Given all that is going on these days and the intense level of uncertainty in our world, many people are understandably feeling scared, angry, sad, and more. One of the best things we can do to address this and support everyone around us, including ourselves, is to lead with compassion.
As I talk about in my new book, We’re All in This Together, I’ve heard compassion described as “empathy in action.” While empathy is about understanding and feeling the emotions of others, compassion is about wanting to contribute to their happiness and well-being. Compassion, therefore, is more proactive, which means we can make a habit of it. Teams that intentionally and habitually show compassion to one another are more connected and successful. In operating with compassion, we’re demonstrating our care for each other in a specific, overt, and powerful way.
In an interview for Psychology Today in April 2018, Chris Kukk, professor of political and social science at Western Connecticut State University and author of The Compassionate Achiever, said, “Success is often associated with the individualistic idea of only looking out for number one.
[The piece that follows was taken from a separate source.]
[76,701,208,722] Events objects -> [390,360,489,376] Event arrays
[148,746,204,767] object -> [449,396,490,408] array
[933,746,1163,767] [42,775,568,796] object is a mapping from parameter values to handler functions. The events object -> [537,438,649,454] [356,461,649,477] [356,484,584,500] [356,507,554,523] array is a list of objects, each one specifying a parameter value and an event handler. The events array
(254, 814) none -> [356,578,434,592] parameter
However, even Darwin suggested that the most efficient and effective species have the highest number of sympathetic members.”
According to Kukk’s research, compassion helps build resilience, improve physical health, and is a consistent characteristic of success—individually and collectively. Teams that create a culture of compassion are more likely to be engaged, innovative, and collaborative with one another, and to perform at their best.
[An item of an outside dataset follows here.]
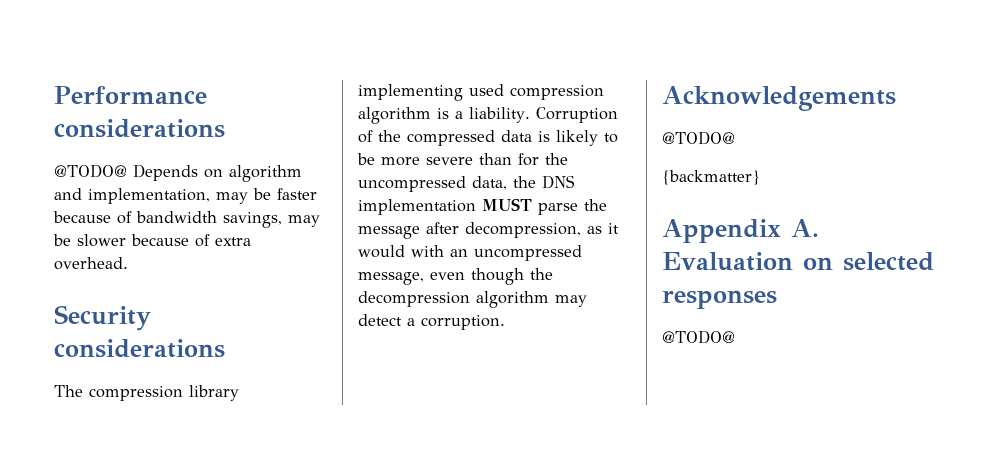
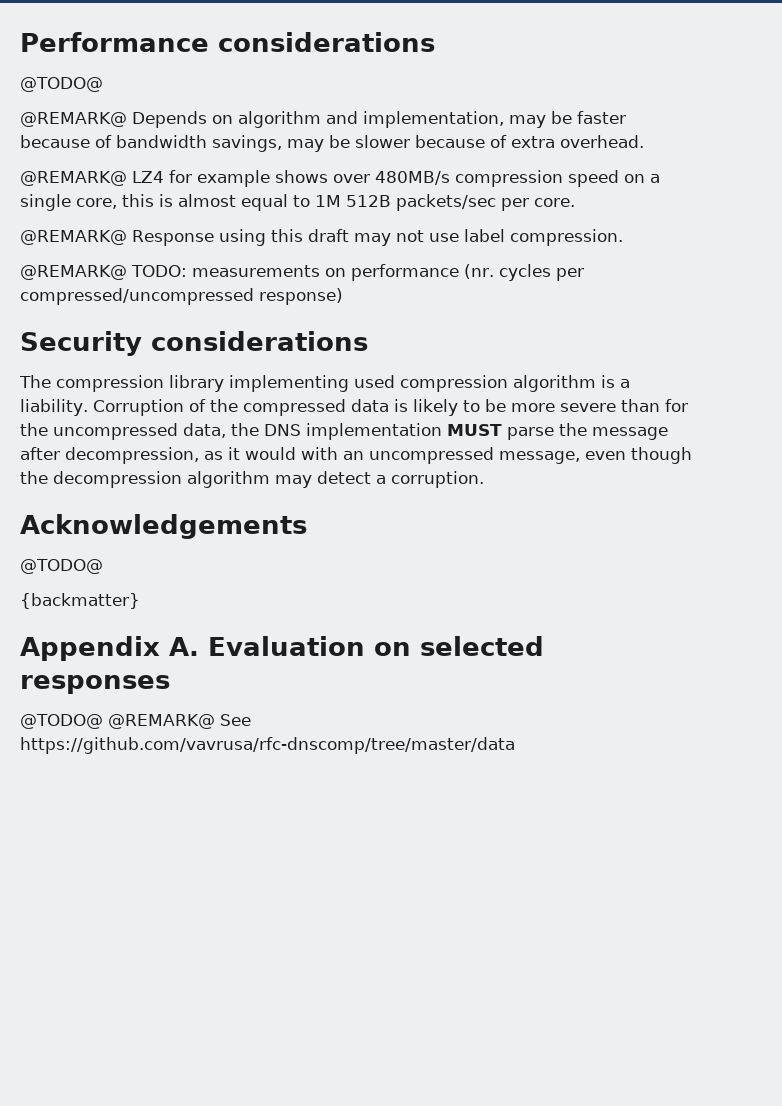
(127, 171) none -> [20,112,127,127] // @REMARK@
(128, 263) none -> [20,170,660,187] [20,194,575,211] [20,229,623,246] [20,264,584,281] [20,288,343,305] // @REMARK@ LZ4 for example shows over 480MB/s compression speed on a single core, this is almost equal to 1M 512B packets/sec per core. // @REMARK@ Response using this draft may not use label compression. // @REMARK@ TODO: measurements on performance (nr. cycles per compressed/uncompressed response)
(735, 337) none -> [108,714,251,729] [20,737,515,754] @REMARK@ See https://github.com/vavrusa/rfc-dnscomp/tree/master/data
I had a chance to interview Scott Shute on my podcast. Scott was the VP of global customer operations at LinkedIn for six years—leading an organization of 1,000 people. His interest in leadership, culture, and performance led him to take on a new role in 2018 as the head of mindfulness and compassion programs. Scott and his team have implemented programs to support the people, leaders, and groups at LinkedIn to expand their awareness and skills. “One of the biggest skills needed to achieve our vision at LinkedIn is compassion,” he said. “We believe that compassion is not just a better way to live, it’s a better way to build a team and grow a business that is successful, sustainable, and has a positive impact in the world.”
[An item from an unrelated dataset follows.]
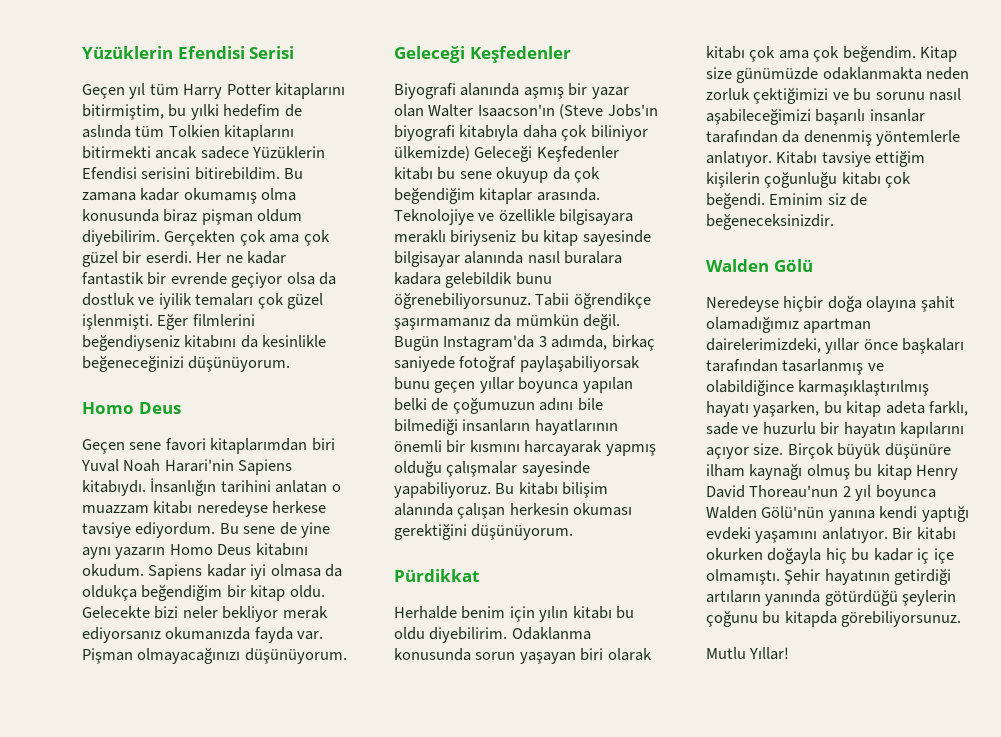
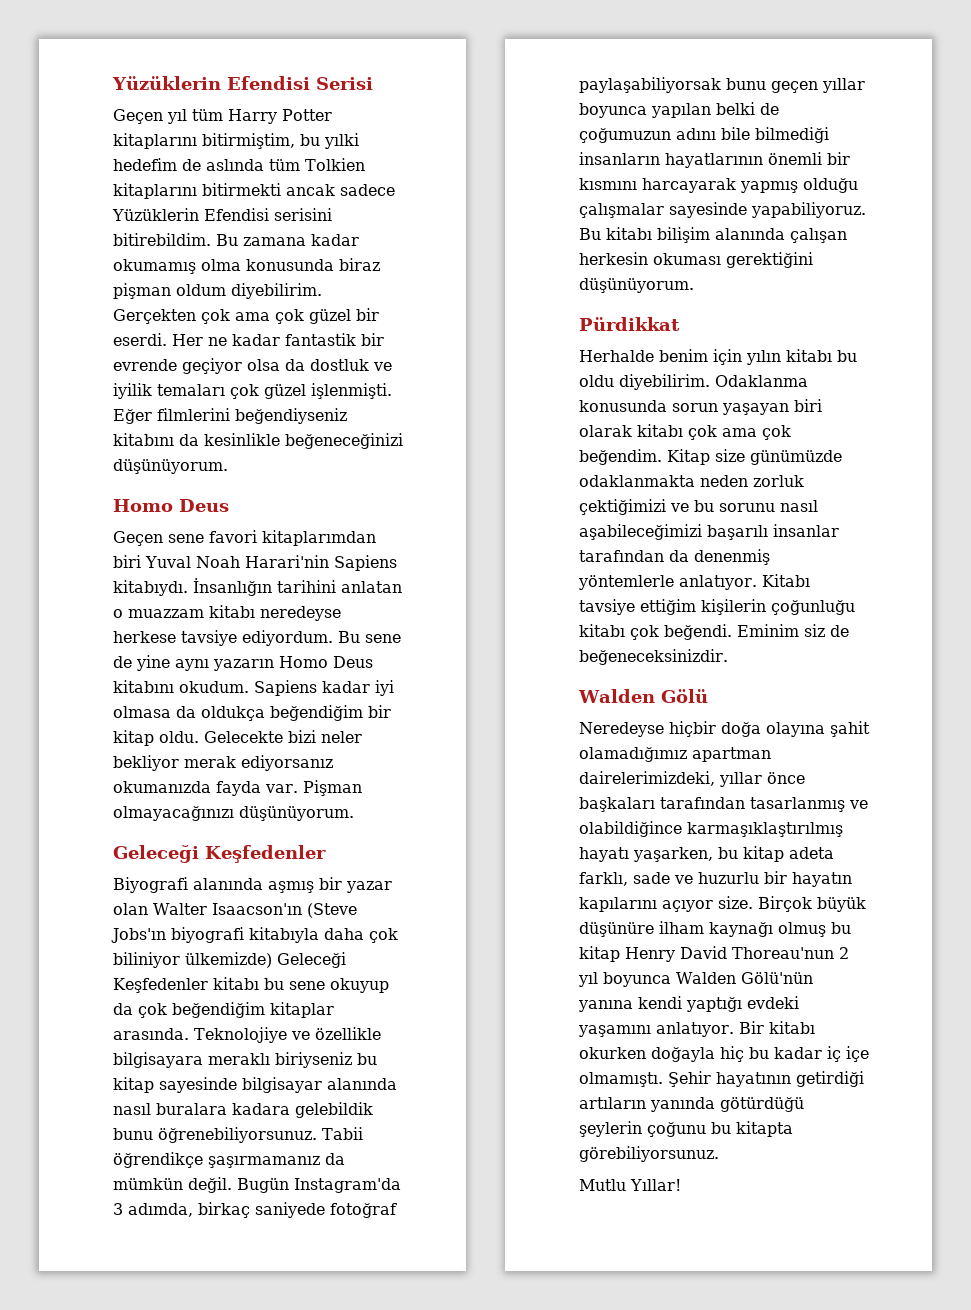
[784,611,837,627] kitapda -> [736,1121,793,1137] kitapta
Kindness, like compassion, is something we can cultivate, nurture, and practice. Different from being “nice,” which we previously discussed, being kind is about consciously and authentically choosing to be friendly, supportive, generous, and considerate toward our teammates (and everyone else we work and interact with). According to a study conducted by the American Psychological Association, people who were treated kindly at work repaid it by being 278 percent more generous to co-workers compared to a control group.
The great thing about both kindness and compassion is that they’re contagious. The more willing we are to be compassionate and kind to our fellow team members, the more likely they are to be that way with us and everyone else on the team. And, as we consistently and deliberately practice compassion and kindness with the people on our team, we demonstrate our care for them and contribute to a culture that can allow us all to achieve our best results.
Here are a few things you can do to cultivate compassion and kindness right now:
1. Check in with people – Ask people how they are doing, and give them the space to really answer. Being interested in others and their well-being is one of the best ways we can let them know we care and it is the embodiment of compassion and kindness.
2. Listen without giving advice – What most people want more than anything else, especially right now, is to be seen and heard. When we listen to people with empathy and hold back from giving them advice, unless then specifically ask for it, we let them know we care about and value them.
3. Share how you’re feeling with vulnerability – The nature human response to vulnerability is empathy. The more willing we are to share our authentic feelings with others, the safer they’ll feel to do the same with us. And, when we operate with vulnerability it liberates us, connects us authentically with those around us, and encourages compassion all the way around.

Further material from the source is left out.